Eimear McBride has collected a major award in women’s fiction for her debut novel A Girl Is A Half Formed Thing - which had sat on a shelf for nine years with no publisher.
Finally picked up by the UK-based Galley Beggar Press last year, it has been awarded the 2014 Baileys Women’s Prize for Fiction at a reception in London this evening.
Attracting considerable critical acclaim, it has already won the 2013 Goldsmiths Prize and last month's €15,000 Kerry Group Irish Novel of the Year, as well as being shortlisted for the 2014 Folio Prize and the Desmond Elliott Prize.
A Girl Is A Half Formed Thing explores a young woman’s relationship with her brother who has been diagnosed with a brain tumour.

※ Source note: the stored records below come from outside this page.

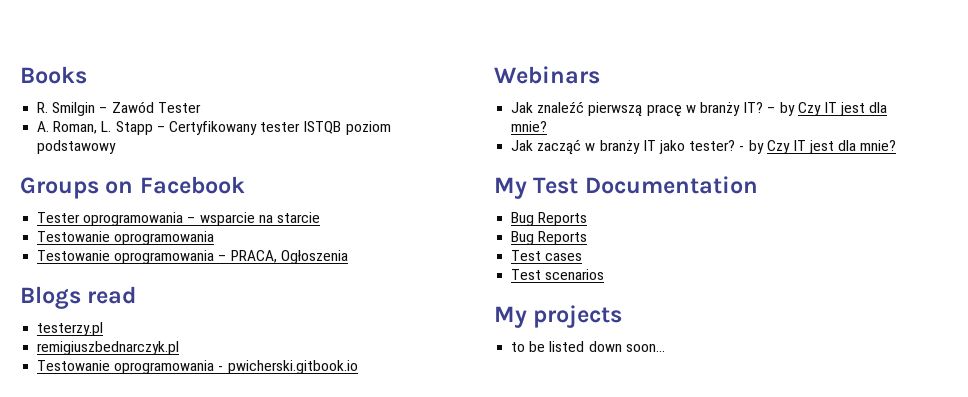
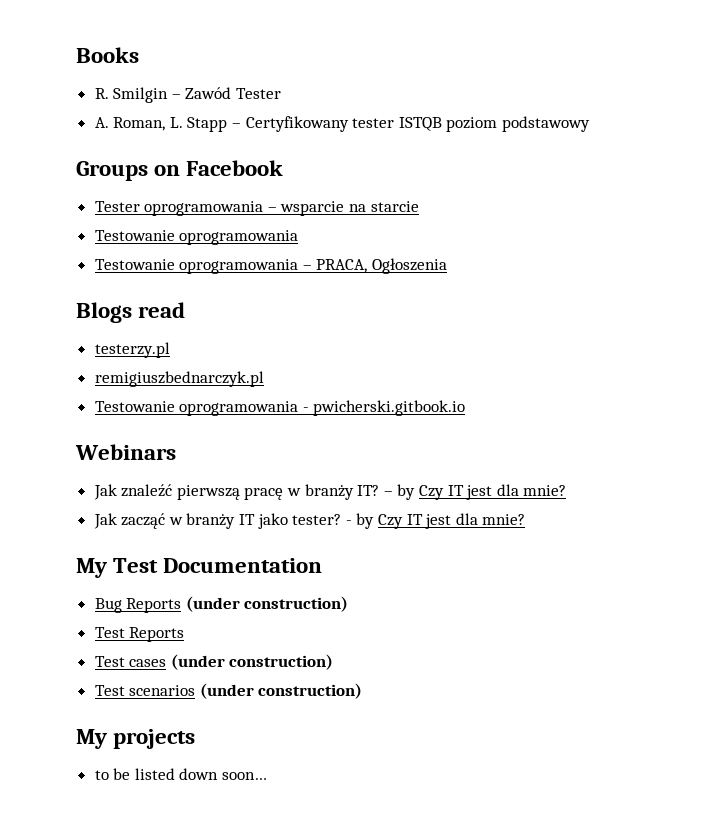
  My Test Documentation
- Bug Reports
- Bug Reports
+ Bug Reports (under construction)
+ Test Reports
- Test cases
+ Test cases (under construction)
- Test scenarios
+ Test scenarios (under construction)

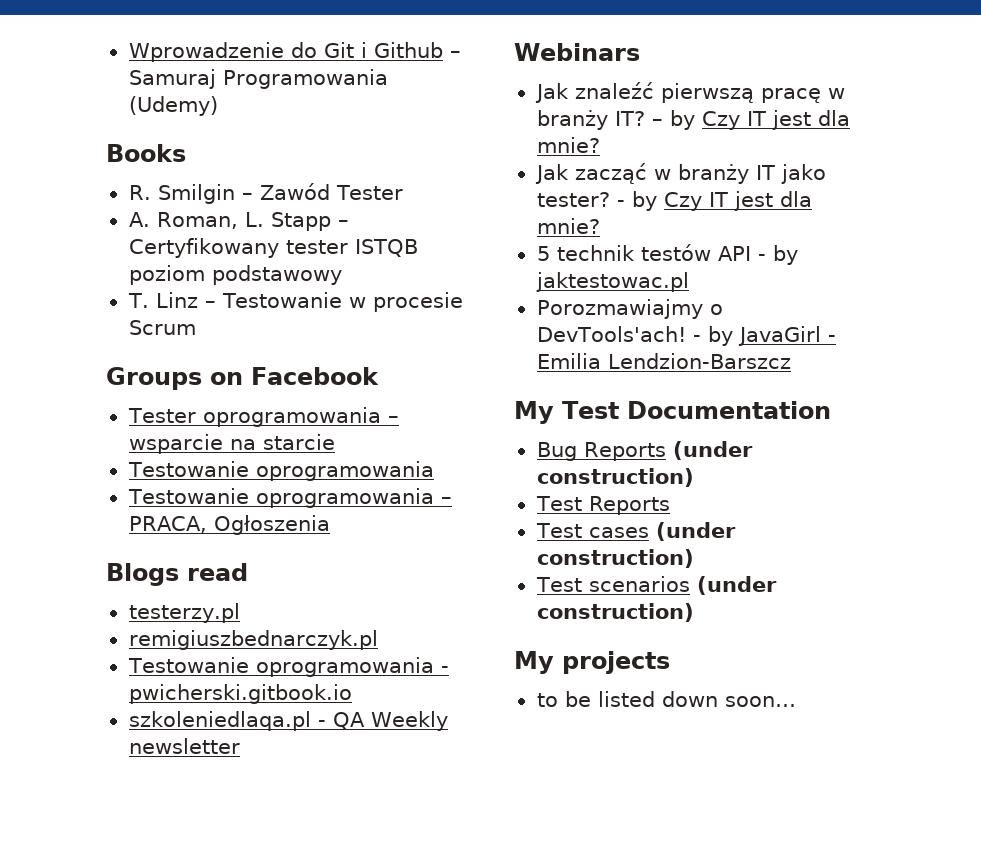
+ Wprowadzenie do Git i Github – Samuraj Programowania (Udemy)
+ T. Linz – Testowanie w procesie Scrum
+ szkoleniedlaqa.pl - QA Weekly newsletter
+ 5 technik testów API - by jaktestowac.pl
+ Porozmawiajmy o DevTools'ach! - by JavaGirl - Emilia Lendzion-Barszcz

Ms McBride grew up in Tubbercurry, Co Sligo and Castlebar, Co Mayo before moving to the UK at the age of 17.
She wrote her award-winning novel in just six months at the age of 27 but spent almost a decade trying to find a home for it. During this time she relocated to Co Cork before moving to Norwich in 2011, where she found her eventual publisher.
The Baileys Women’s Prize for Fiction carries a £30,000 (€37,000) prize and is the UK’s only annual book award for work by a woman “celebrating excellence, originality and accessibility in women’s writing from throughout the world”.
Chair of the judging panel Helen Fraser described the book as "an amazing and ambitious first novel that impressed the judges with its inventiveness and energy. This is an extraordinary new voice - this novel will move and astonish the reader."
This evening's award ceremony took place at the Royal Festival Hall in London, where Ms McBride also received the Bessie, a limited edition bronze figurine.
Author Anne Enright has previously described the novel as a work of "genius".